HLT disagreed and also advanced a further argument that as HLT and HLTB were in a VAT group, intra-group supplies of management services should be ignored, meaning the sale of the shares was outside the scope of VAT.

Two-stage test

HMRC submitted that the tried and tested approach in matters such as this was based on BLP Group plc vs Customs & Excise Commissioners and Skatteverket vs AB SKF, namely to first consider whether the inputs could be directly attributed to a specific supply and if, and only if, this was not possible to consider stage two.

As there was a direct link to the exempt disposal of the shares, there was no need to continue to stage two and consider the downstream supplies.

HLT accepted the facts as presented by HMRC, but argued that in circumstances where the share sale was undertaken to increase capital for the benefit of the business as a whole, the modified approach adopted by the FTT and UT was correct.


HLT’s reading of SKF implied that the exempt share sale could be ignored and the inputs treated as general overheads in a fundraising situation. The CoA could not find a clear reference to such a rule, rather it found that input tax connected to a share sale may have a direct link either to the share sale or the business as a whole.

Following on this, the CoA considered that since the BLP case there had been a change in approach, including that inputs incurred in connection with a share sale are no longer necessarily directly attributable to that disposal. Rather they, again, may be directly linked to the economic activity as a whole.

The CoA therefore agreed with HMRC that the UT had failed to apply the direct and immediate link test correctly and should not have disregarded the existence of the exempt share sale. The CoA considered passing the case back to the FTT, but determined it could decide the case itself, finding that the input VAT was directly linked to the exempt share sale and any downstream supplies were irrelevant.

However, this was subject to HLT’s additional argument regarding intra-group supplies.

VAT group

Payments arising merely from the ownership of shares do not generally constitute an economic activity, making them outside the scope of VAT.

However, where a financial holding in a company is accompanied by involvement in the management of that company, the income could be considered to be within the scope of VAT. Management fees were paid by HLTB to HLT, seemingly meeting this condition.

HLT argued that as the management charges were intra VAT group they should be disregarded, meaning the disposal of the shares did not fall within the scope of VAT and forcing the two-stage approach to proceed to stage two.
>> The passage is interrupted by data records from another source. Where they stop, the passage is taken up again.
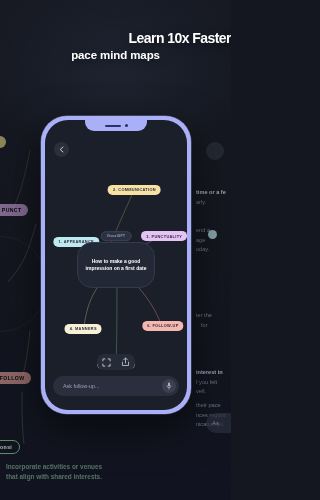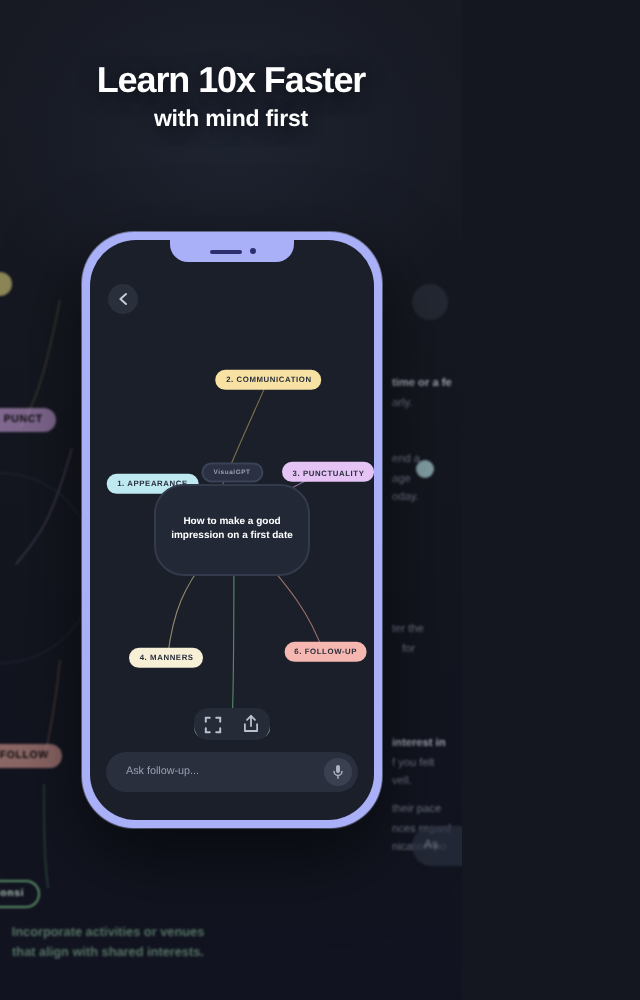--- a/index.html
+++ b/index.html
@@ -112,8 +112,9 @@
     position:absolute; left:0; right:0; top:30px; text-align:center; z-index:8;
   }
   .headline h1 {
-    color:#fff; font-size:18px; font-weight:800; letter-spacing:-.55px;
+    color:#fff; font-size:14px; font-weight:800; letter-spacing:-.55px;
     text-shadow:0 2px 10px rgba(0,0,0,.55);
+    text-align:right;
   }
   .headline h2 {
     color:#fff; font-size:11.5px; font-weight:600; margin-top:3px;

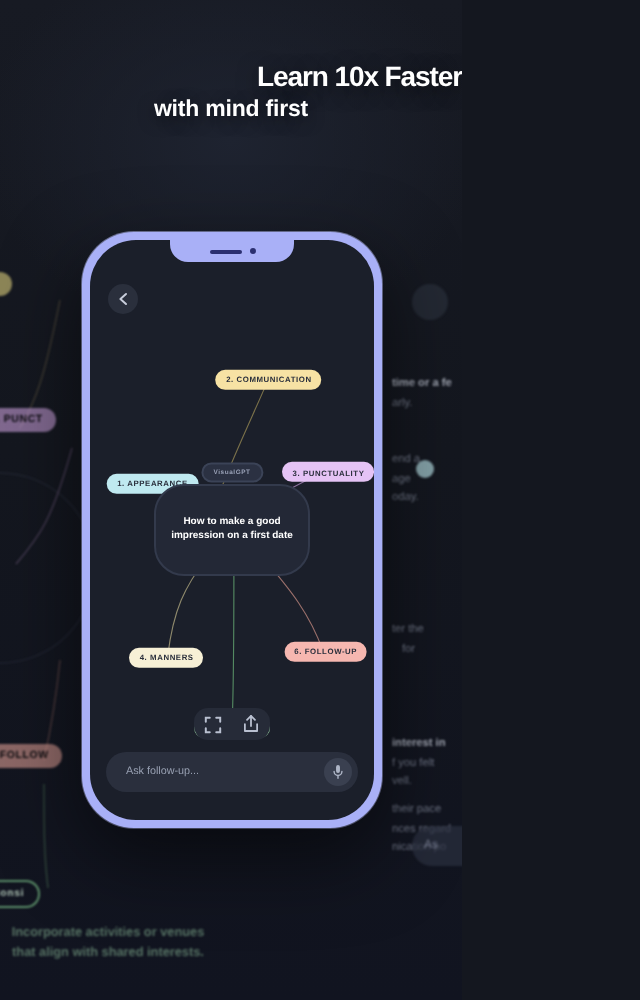--- a/index.html
+++ b/index.html
@@ -176,7 +176,7 @@
 
   <div class="headline">
     <h1>Learn 10x Faster</h1>
-    <h2>with mind first</h2>
+    <h2>pace mind maps</h2>
   </div>
 
   <div class="phone">

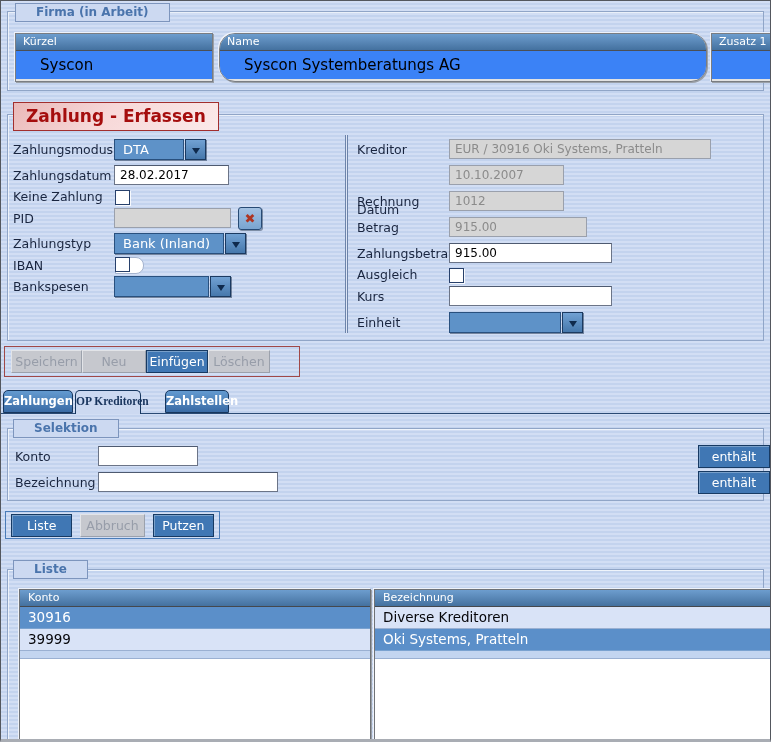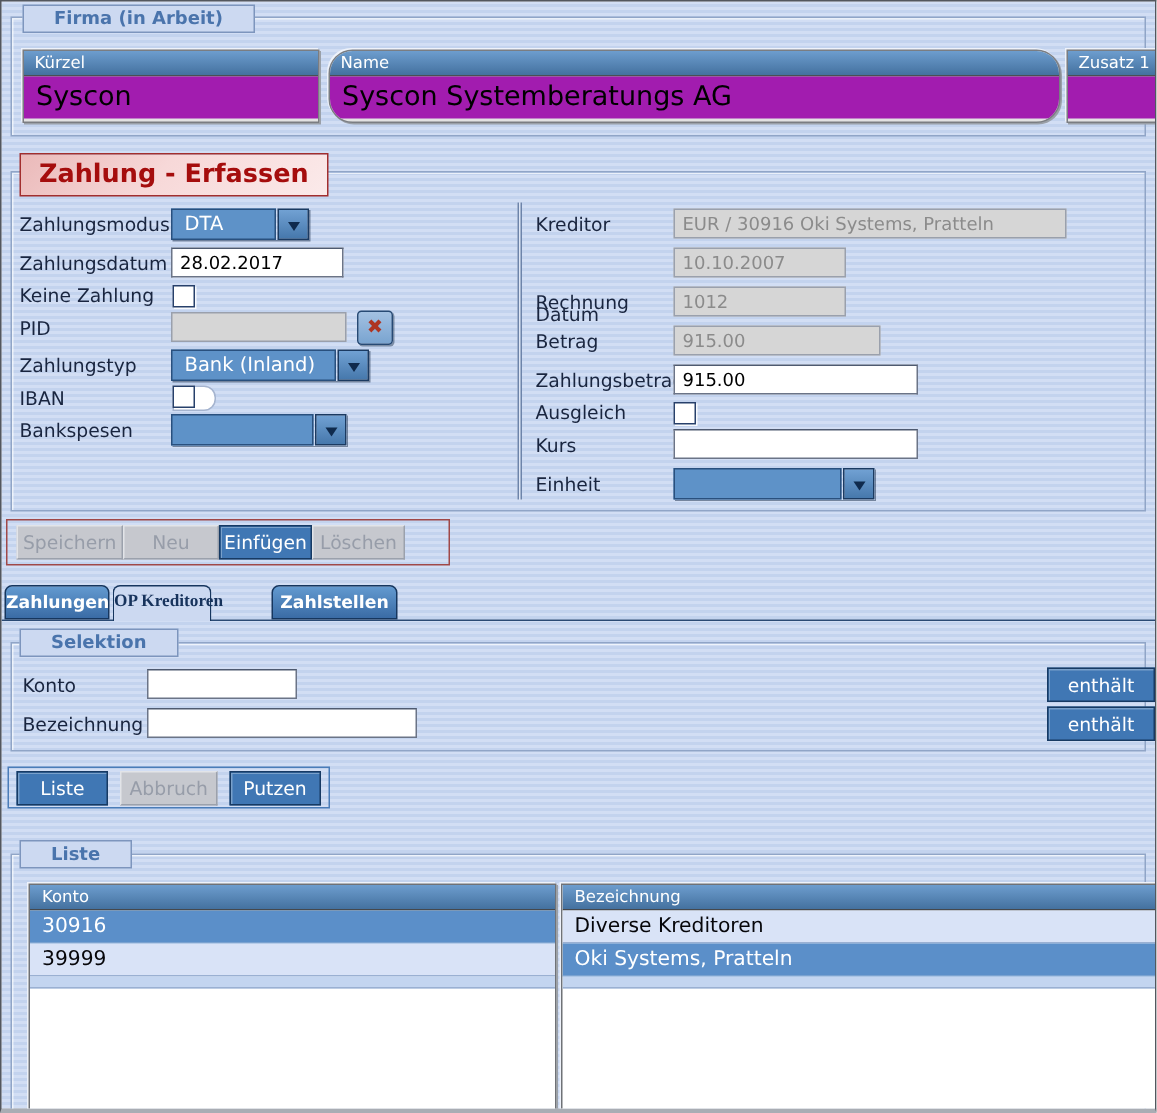--- a/index.html
+++ b/index.html
@@ -16,7 +16,7 @@
     box-shadow:-1px -1px 0 #eef2fa,1px 1px 0 #9aa0a8;}
   .colheader{height:16px;background:linear-gradient(#6d9dce,#44719f);border-bottom:1px solid #4c4f54;
     color:#fff;font-size:11px;line-height:16px;padding:0 7px;white-space:nowrap;}
-  .colvalue{height:28px;font-size:18px;color:#000;line-height:28px;padding:0 8px;background:#a21caf;white-space:nowrap;}
+  .colvalue{height:28px;font-size:15px;color:#000;line-height:28px;padding:0 24px;background:#3b82f6;white-space:nowrap;}
   .title{position:absolute;left:12px;top:101px;z-index:3;height:22px;line-height:22px;padding:2px 12px 3px;
     font-size:17px;font-weight:bold;color:#a50d0d;white-space:nowrap;
     background:linear-gradient(135deg,#eab9b9 0%,#f7d8d8 45%,#fbeaea 100%);border:1px solid #a22e2e;}

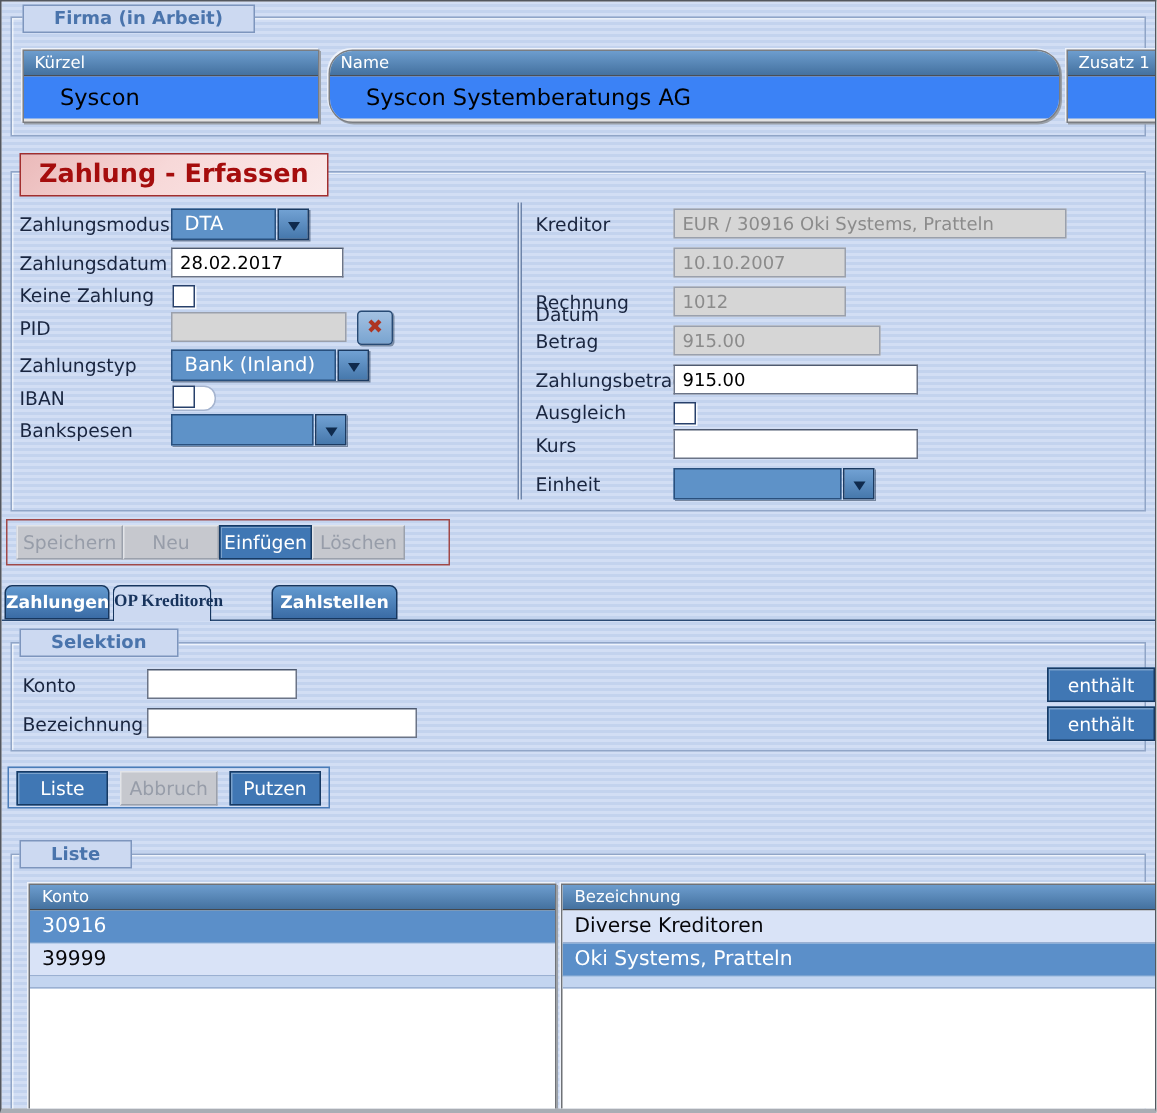--- a/index.html
+++ b/index.html
@@ -165,7 +165,7 @@
   <div class="tabline"></div>
   <div class="tab inactive" style="left:2px;width:70px;">Zahlungen</div>
   <div class="tab active" style="left:74px;width:66px;font-family:Liberation Serif, serif;">OP Kreditoren</div>
-  <div class="tab inactive" style="left:180px;width:84px;">Zahlstellen</div>
+  <div class="tab inactive" style="left:164px;width:64px;">Zahlstellen</div>
 
   <div class="groupbox" style="left:6px;top:427px;width:755px;height:71px;"></div>
   <div class="grouplabel" style="left:12px;top:418px;">Selektion</div>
This would then match the inputs to the general taxable supplies of HLT.

The CoA was willing to consider this argument, over HMRC’s objections, but was not persuaded that the intra-group transactions should be ignored for these purposes. HLT had supplied management services to HLTB and was therefore engaged in an economic activity. The fact that these supplies were disregarded for VAT purposes did not mean they did not occur.

The share sale was therefore an (exempt) economic activity able to be directly linked to the inputs as above.


The VAT found to be irrecoverable amounted to £76,822.95; whether this is enough for HLT to attempt to appeal to the Supreme Court remains to be seen.